O que levou os produtores da série a encerrá-la por volta de 2007, reproduzindo cenas de "diálogos existenciais" entre as três atrizes que personificaram a personagem durante momentos de dúvidas e tomadas de decisões, motivadas pela autorização que dera ao casamento de Charles e Camila, e especulações em torno de uma abdicação em favor do sexagenário herdeiro, ainda não se sabe para além dos comunicados oficias sobre o encerramento, mas nada afetou todo o trabalho de fôlego e apuro imprimido da pré-produção ao pós-encerramento. 

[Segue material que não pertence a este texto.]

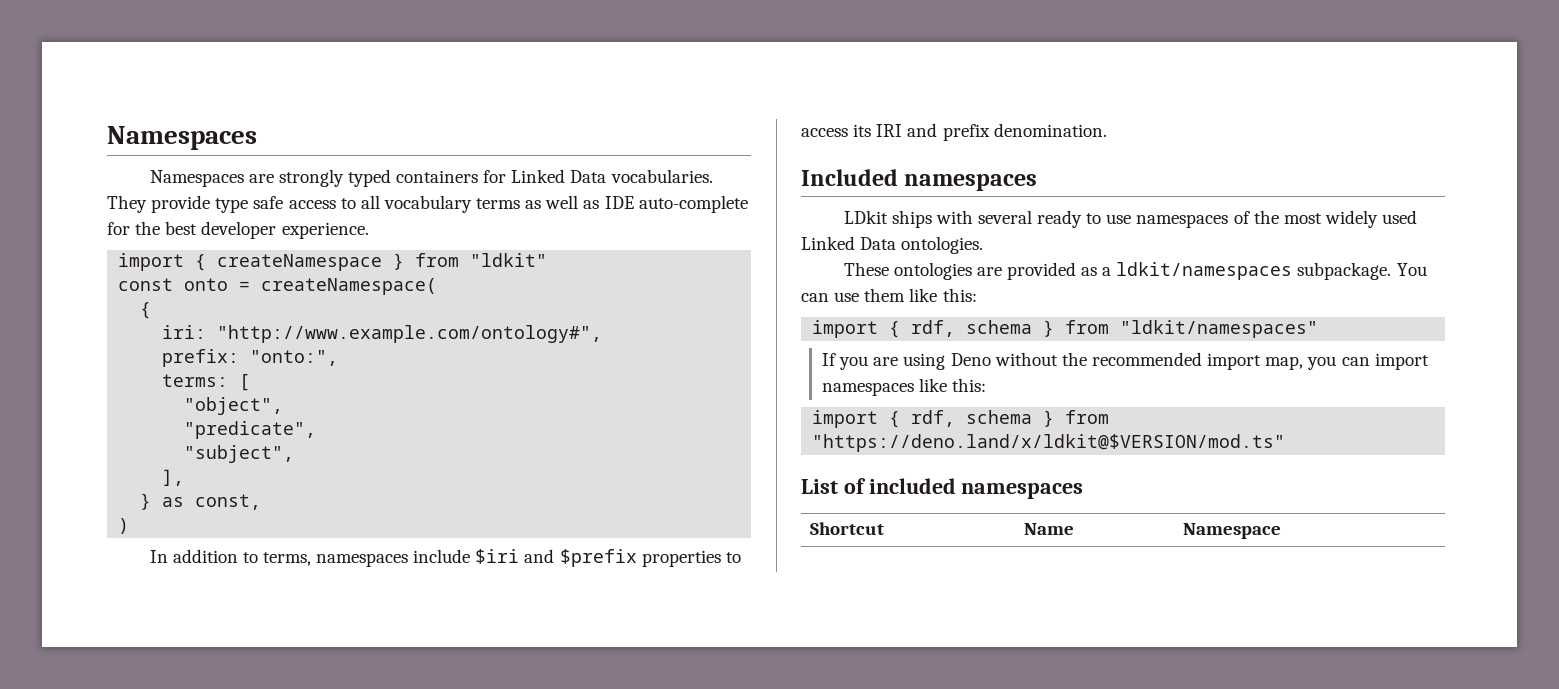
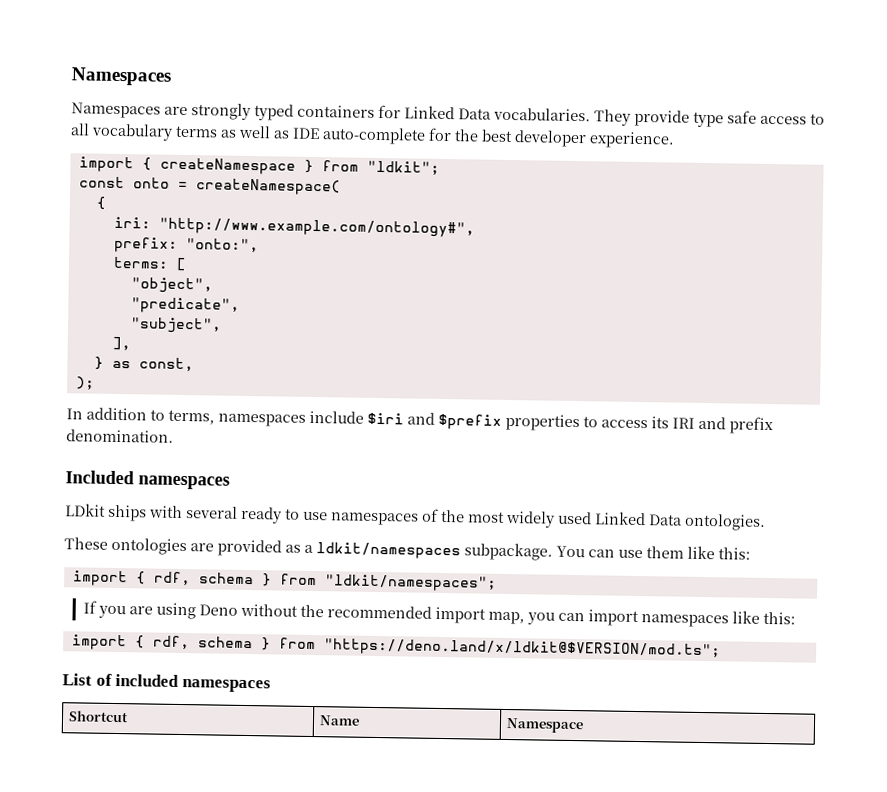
- import { createNamespace } from "ldkit"
+ import { createNamespace } from "ldkit";
- )
+ );
- import { rdf, schema } from "ldkit/namespaces"
+ import { rdf, schema } from "ldkit/namespaces";
- import { rdf, schema } from "https://deno.land/x/ldkit@$VERSION/mod.ts"
+ import { rdf, schema } from "https://deno.land/x/ldkit@$VERSION/mod.ts";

Último lance e emoção como ponto forte

Se a série inicia com a presença do Churchill consagrado e cenas grandiloquentes, o final é indubitavelmente marcado pela emoção.

O que vem a seguir tem como spoiler a sequência que trata do envolvimento de Diana com a família Fayed e o final trágico da sua vida épica.

Nessa fase, a atuação do ator que interpreta o príncipe William beira uma caricatura muito distante da imagem que a criança sempre passou nas fotos oficiais ou feitas pelos paparazzi.

Com a fatalidade de Paris, em 31 de agosto de 1997, há a transição para o "novo William", muito mais parecido fisicamente com o herdeiro.

A partir daí são apresentadas sua revolta inicial com o pai, o ódio aos jornalistas e o horror a exposição pública que o adolescente adquire após a trágica morte da mãe.

A tristeza avassaladora pela perda de uma mãe apaixonada segue anos após a sua morte, diminuindo apenas com o passar do tempo, a entrada na faculdade e os prazeres que a vida e a juventude lhe proporcionam.

Sempre com vistas a aflorar a emoção dos espectadores, as cenas dos capítulos finais mostram a entrada ao palco real da nova princesa do povo, Kate Middleton, a escolhida por ele entre as milhões de garotas que sonhavam em ser desposadas pelo membro real que herdara a beleza e o carisma da mãe, e foi o alvo  da "Williamania".  

Impecável do início ao fim

Se entre os desafios dos criadores de "The Crown" estava investir em textos diretos e inteligíveis, fino acabamento em roteirização, felizes caracterizações, exposição de dramas, reconstituições que davam quase veracidade às cenas e o alcance permanente da alta qualidade que o enredo de uma produção impecável exigia, palmas para a plataforma de streaming que conseguiu atingir todos os objetivos. 

Para quem curte a sétima arte e chora a chegada de enlatados e altas produções capazes de esvaziar salas de cinema, a série se une a Os Sopranos, Seinfeld, House of Cards, The Americans e tantas outras, e entrega alta qualidade técnica de uma seleção na frente e por trás das câmeras. Um deleite. Uma obra-prima.